STAR WARS Jedi: Survivor uses its writing and world building to approach western stories — and the concept of the frontier — with more nuance and depth than the franchise’s previous attempts, without straying from its mythological storytelling roots, by switching out the space opera for the space western. Thankfully, it treads that worn path carefully, respectfully, and importantly, well.
The game tutorialized the binocular beacon feature and then it never worked again in my playthrough. It’s likely a symptom of the lack of polish on the game at release.
Part of the draw of 2022’s Andor is the shift away from a mythological storytelling mode, and towards a commitment to depicting systems of oppression and how people can fight institutions of power.
Slotkin, Richard (1973).
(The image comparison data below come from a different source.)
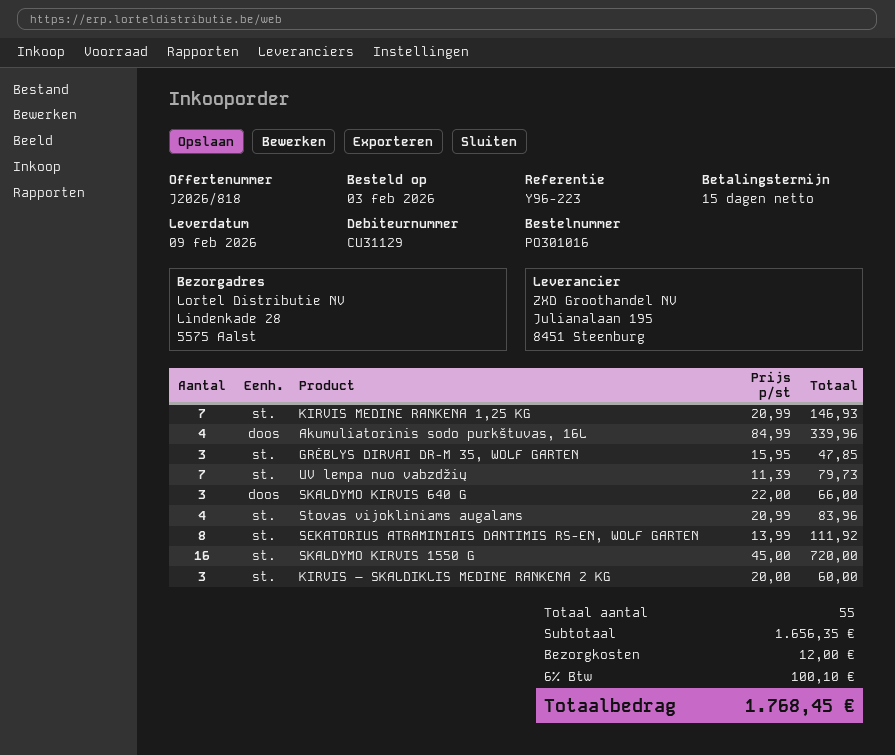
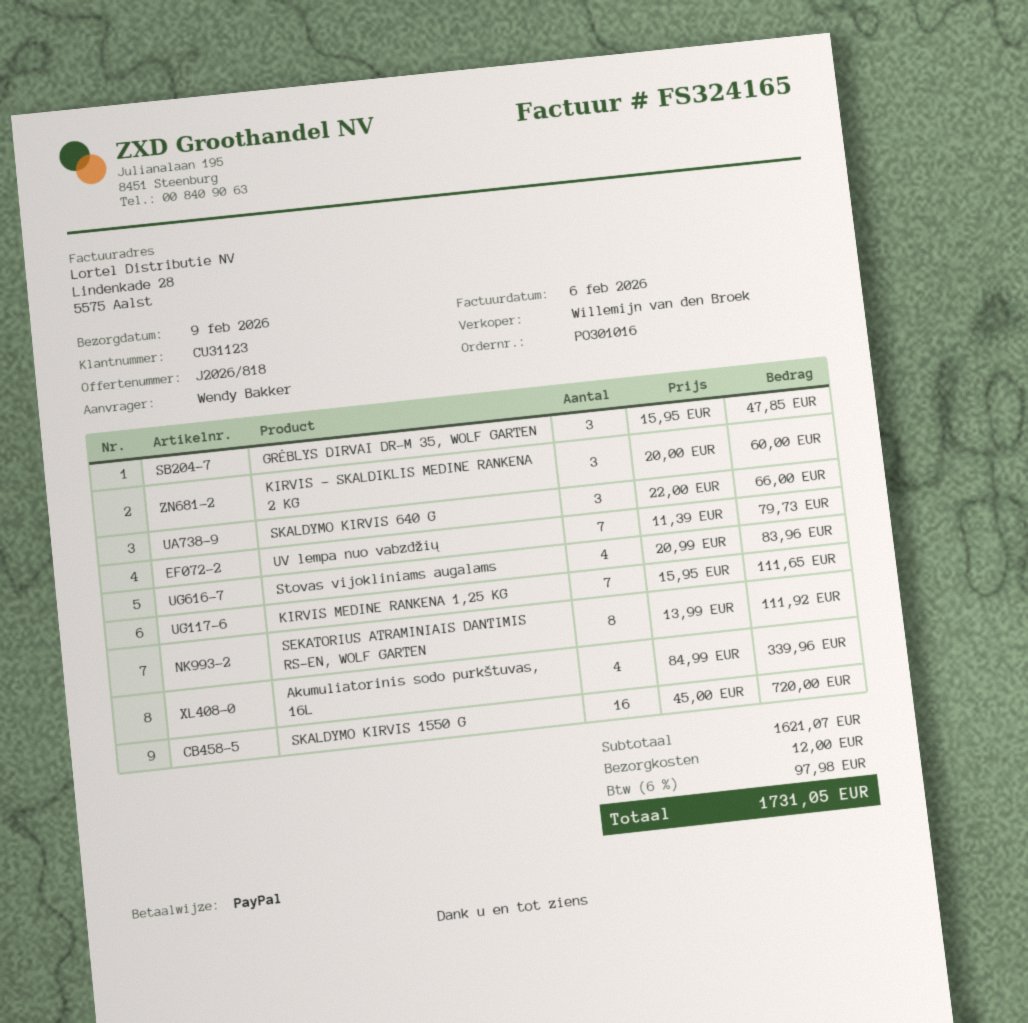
customer number: CU31129 -> CU31123
KIRVIS MEDINE RANKENA 1,25 KG: 7 x 20.99 = 146.93 -> 7 x 15.95 = 111.65
subtotal: 1656.35 -> 1621.07
tax: 6% = 100.10 -> 6% = 97.98
total: 1768.45 -> 1731.05

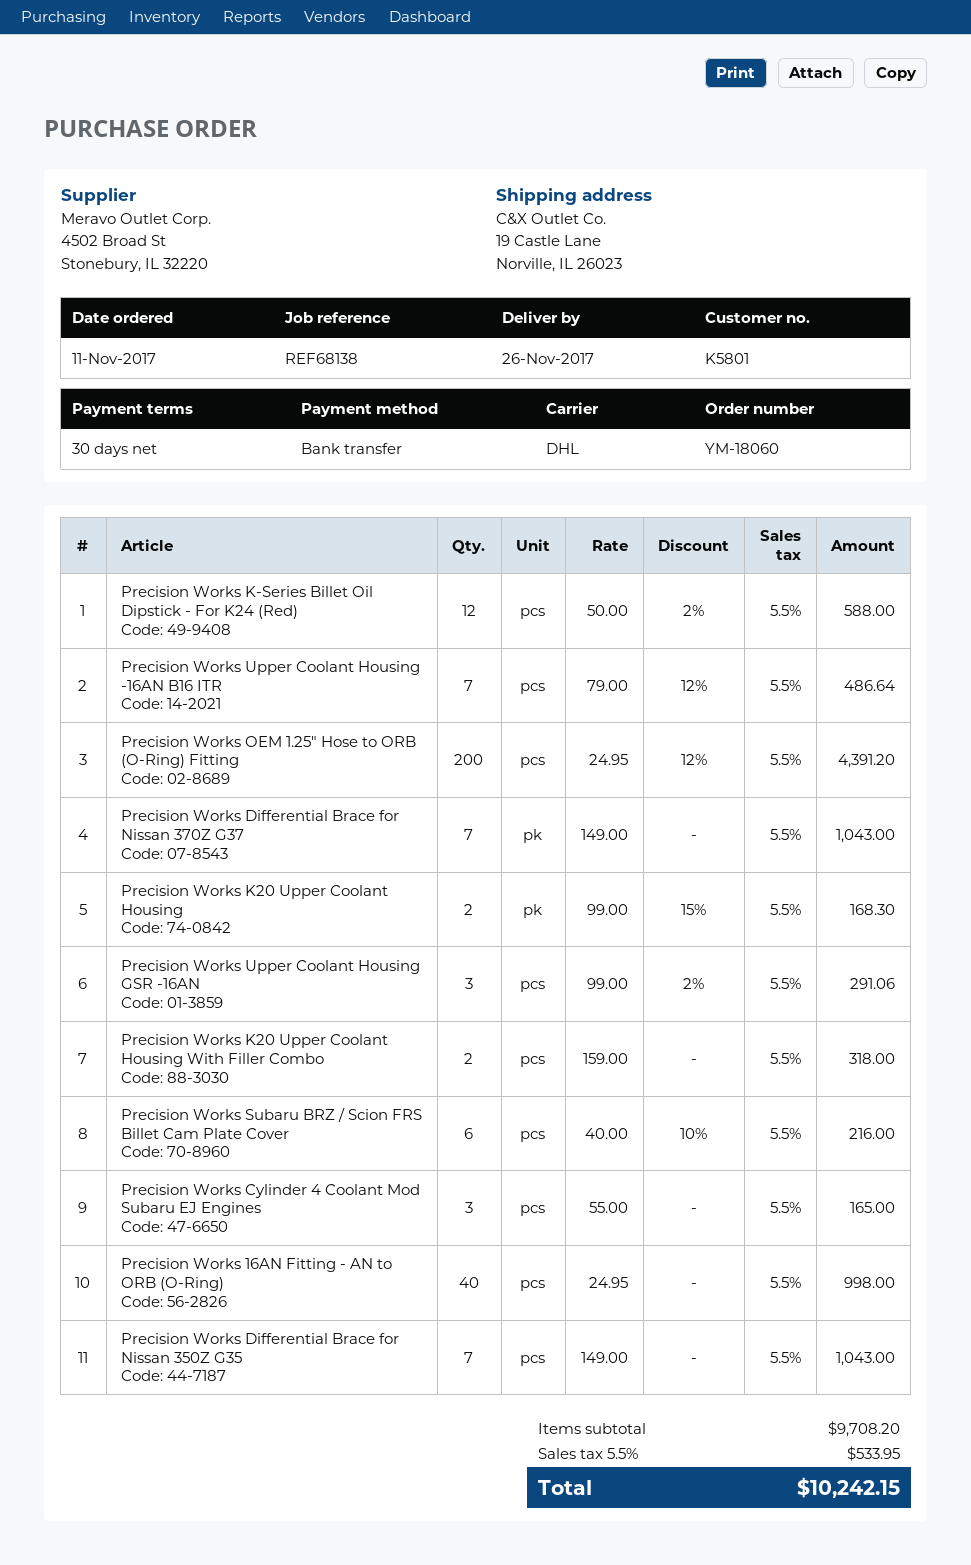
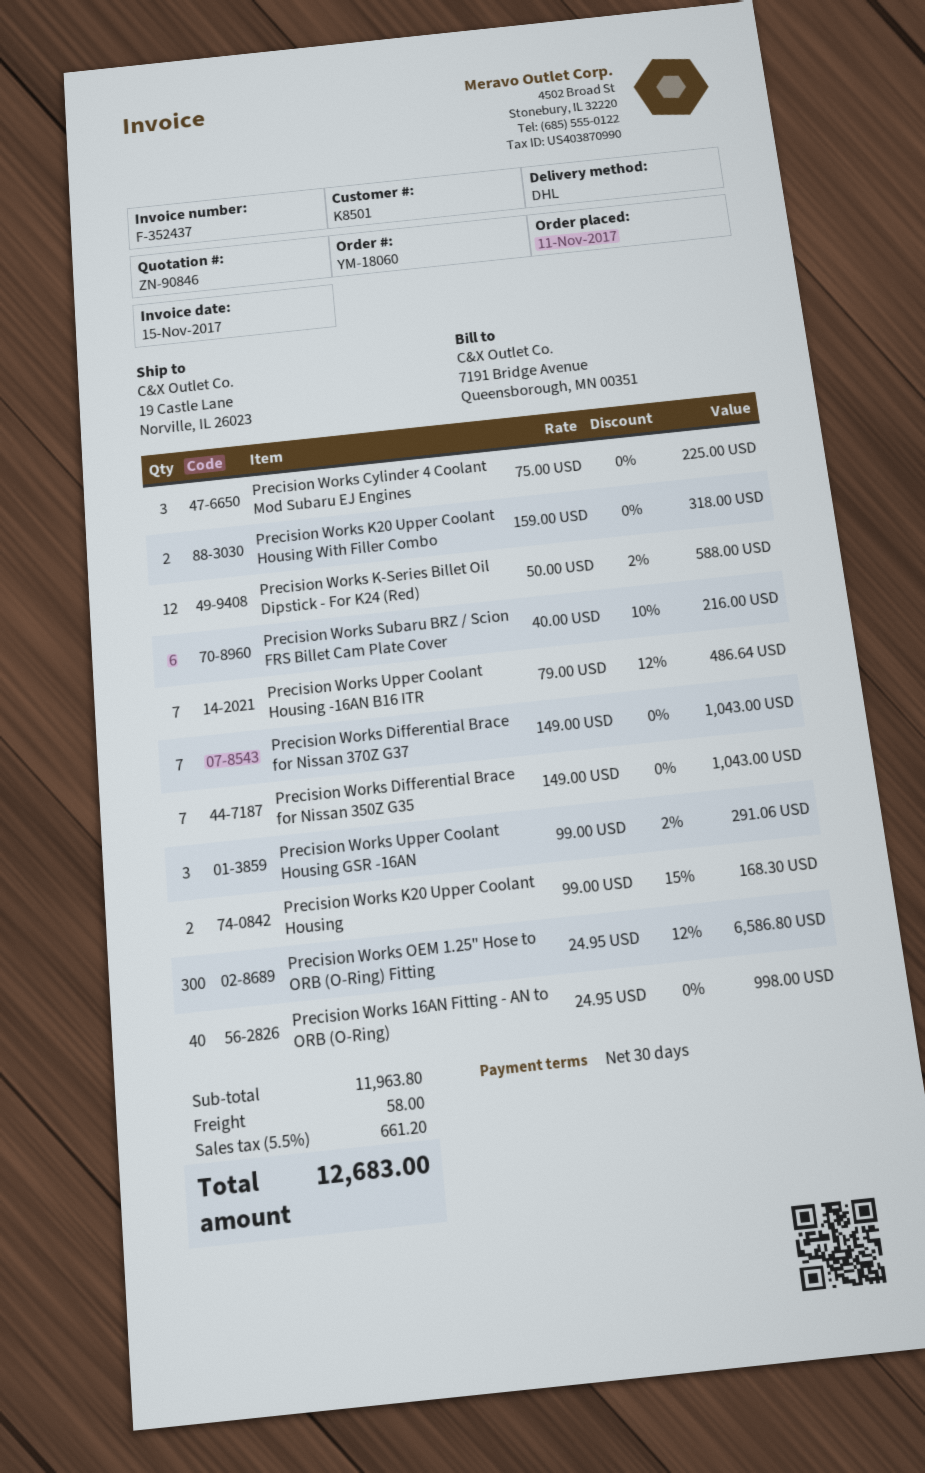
customer number: K5801 -> K8501
Precision Works OEM 1.25" Hose to ORB (O-Ring) Fitting: 200 x 24.95 - 12% = 4391.20 -> 300 x 24.95 - 12% = 6586.80
Precision Works Cylinder 4 Coolant Mod Subaru EJ Engines: 3 x 55.00 = 165.00 -> 3 x 75.00 = 225.00
subtotal: 9708.20 -> 11963.80
shipping: none -> 58.00
tax: 5.5% = 533.95 -> 5.5% = 661.20
total: 10242.15 -> 12683.00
Regeneration Through Violence: The Mythology of the American Frontier, 1600-1860. Middleton: Wesleyan University Press. p. 5.
Turner, Frederick Jackson (1920). "The Significance of the Frontier in American History". The Frontier in American History. New York: Henry Holt and Company. p. 3.
Limerick, Patricia (1987). The Legacy of Conquest: The Unbroken Past of the American West. New York: W.W. Norton & Company. p. 21.